私は、あの謎の薬品について、必死で調べ始めた。村の貧弱な設備では、その成分を正確に分析することなど不可能だ。できることといえば、古い文献と照らし合わせ、その効果を推測することだけ。

だが、観察を続けるうち、私は戦慄すべき事実に気づいた。

夢見病の患者たちに投与される薬品の量は、時期によって巧妙に調整されていたのだ。そして、その量に応じて、患者たちの症状は、まるで教科書に書かれた症例のように、正確に、そして一様に変化していく。

これは、自然の病ではありえない。あまりにも計画的で、人為的すぎる。

私は、ある仮説にたどり着いた。

夢見病は、風土病などではない。この薬品によって、意図的に引き起こされているのだ。管理者たちは、村人たちを病気にし、その精神が壊れていく過程を「観察」しているのだ。

私は、震える手でカルテを握りしめた。頭の中で、これまでの全てのピースが繋がっていく。

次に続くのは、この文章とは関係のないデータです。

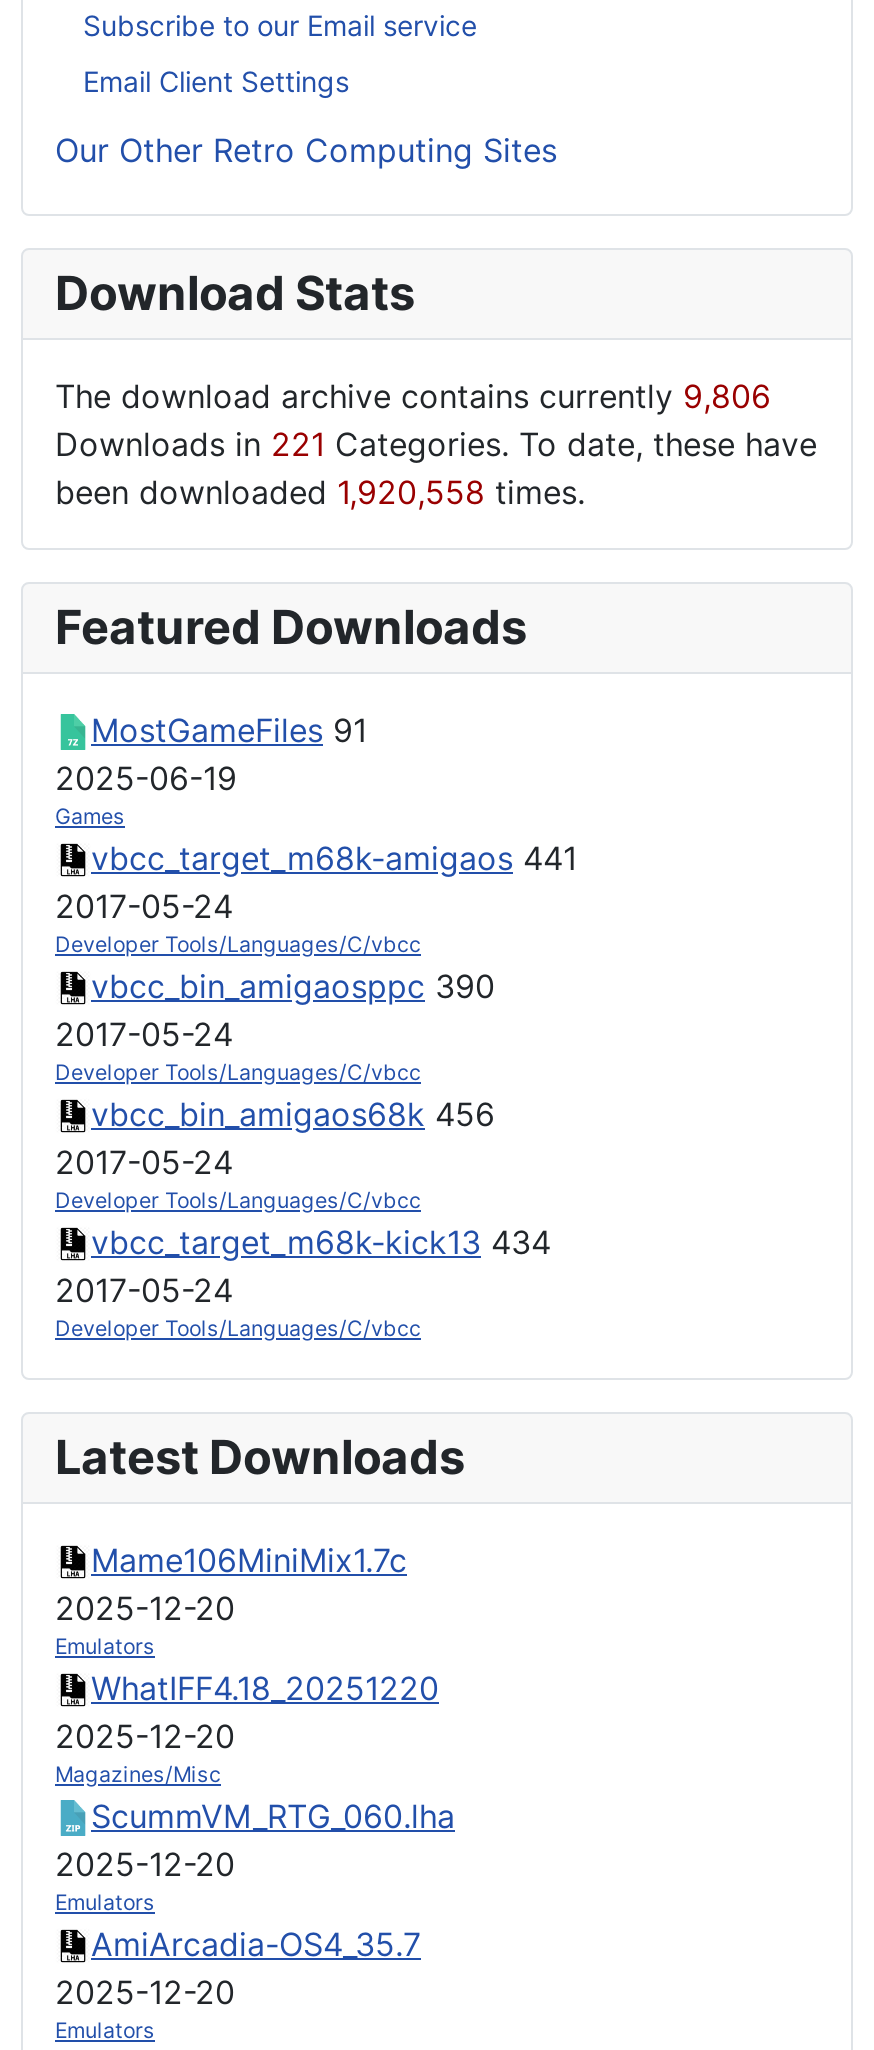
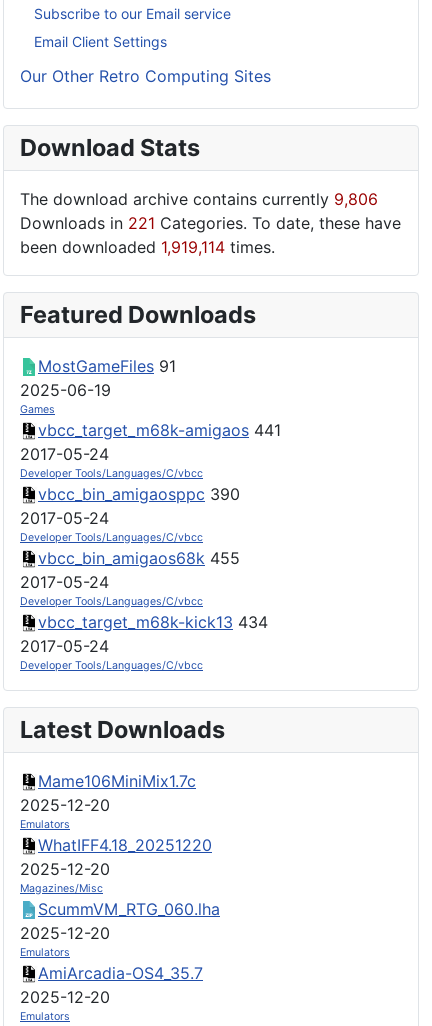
- been downloaded 1,920,558 times.
+ been downloaded 1,919,114 times.

- vbcc_bin_amigaos68k 456
+ vbcc_bin_amigaos68k 455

なぜ、患者たちは恍惚とした表情で「旅立ち」を迎えるのか。――薬物によって、死の恐怖さえも幸福感に書き換えられているからだ。

なぜ、記憶がおかしくなるのか。――村の真実に気づいた者を「調整」し、体制にとって都合のいい人間に作り変えるためだ。

「俺たちは患者を治していない、実験している」

あの日の確信は、今や動かぬ事実として、私の目の前に突きつけられた。

医師としての誇りも、村への忠誠心も、全てが音を立てて崩れ去っていく。

私は、この巨大な悪事に加担していた、共犯者だったのだ。